Вскипятили чай. Разговаривать долго не хотелось.
- Как же вы выжили в своей глухомани? Сейчас, говорите, до села не добраться, а тогда грунтовка была, - спросила Наталья Викторовна. - Мои бабушка с дедушкой близко к  городу жили - и то голодали. Никаких излишеств. Всё для фронта было.
- Видишь в чём дело, я ведь тогда малая была. В колышке до трёх лет спала. Так и не выросла высокой и длинноногой, – улыбнулась баба Лиза. Если бы наша сестра Дария не писала свой дневник, я бы даже всех имён не  вспомнила.
Деревня наша среди болот да урманов стояла, но люди в ней жили добрые и психически здоровые. Помогали друг другу. Война - беда, она у всех одна была. Родители  мои ещё до 44 года три похоронки получили. Борис погиб в конце войны. Врачей  в деревне не было, сил работать у людей - тоже. Самое страшное, это когда в доме еды нет. Какова еда и питьё, таково и житьё. Отец тоже мстить Гитлеру за сыновей уехал. Почему его в 50 с лишним лет на фронт взяли, до сих пор загадка. Сестра говорила, что он себе 5 лет как-то уменьшил в документах. Нашей опорой осталась мама, которая из  женщины в теле превратилась в подростка лет 14 с виду. Нас ведь оставалось десять ртов. Измождённая непосильным трудом, перенёсшая смерть четверых сыновей, она знала, что без неё мы, оставшиеся дети, не выживем! Какой палец ни отрежь - боль одинакова. А рай и ад начинаются на земле.
Каждый хозяин имел только наделы земли и мелкую живность, редко  кто держал корову или лошадь. В деревне они были  наперечёт, а к концу войны осталось только две коровы.
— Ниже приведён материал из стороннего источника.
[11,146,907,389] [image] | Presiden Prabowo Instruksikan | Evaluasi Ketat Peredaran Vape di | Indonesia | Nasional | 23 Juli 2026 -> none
Работали взрослые по 12 часов. Мальчики и девочки работали до 10 часов вечера и выполняли любую работу, даже мужскую. Пахали землю на быках плугом. За быками и лошадьми следили строго. На места парней, ушедших на фронт, закрепляли подросших парнишек. Поговорка Дашей записана: солдаткиным детям вся деревня – отец! Так и было. Женщины мешки зерна носили на себе в любую погоду. На ногах летом лапти, а зимой чуни. Помогали друг другу бескорыстно. А по вечерам вязали носки и варежки, делали кисеты для посылок на фронт. Уставали работать и ждать, но умели и то, и другое без лишних слов и жалоб. Дом вести - не задом трясти. Мама ещё снох и внуков из виду не выпускала и, как могла, им помогала. В домах со свечкой, правда, не сидели, был керосин. Жили все впроголодь. Я даже сейчас представить не могу, как выжили! Дария и про еду в своём дневнике писала, и что вечерами ещё на фронт посылки собирали. Значит, спасала всех картошка! Если до весны не дотягивали, собирали по полям картошку, не выкопанную с осени.  Делали из картофеля крахмал. Ели песты – ростки полевого хвоща; тошнотики – лепёшки из мороженой картошки с яйцом и мукой; берёзовую прослойку; завариху из ячменя; хлеб с клевером и лебедой; преснушки… Больше не знаю.  Для маленьких в мохотке кашу варили. Лакомства тоже были самодельные – сухой мох поливали берёзовым соком (берёзовая конфетка) и «петушки» из живицы сосны и ягоды. Летом в тайге собирали грибы и ягоды. А на речке корзинами и решетом мальчишки ловили пескарей и щучек. Руки работают, а голова кормит!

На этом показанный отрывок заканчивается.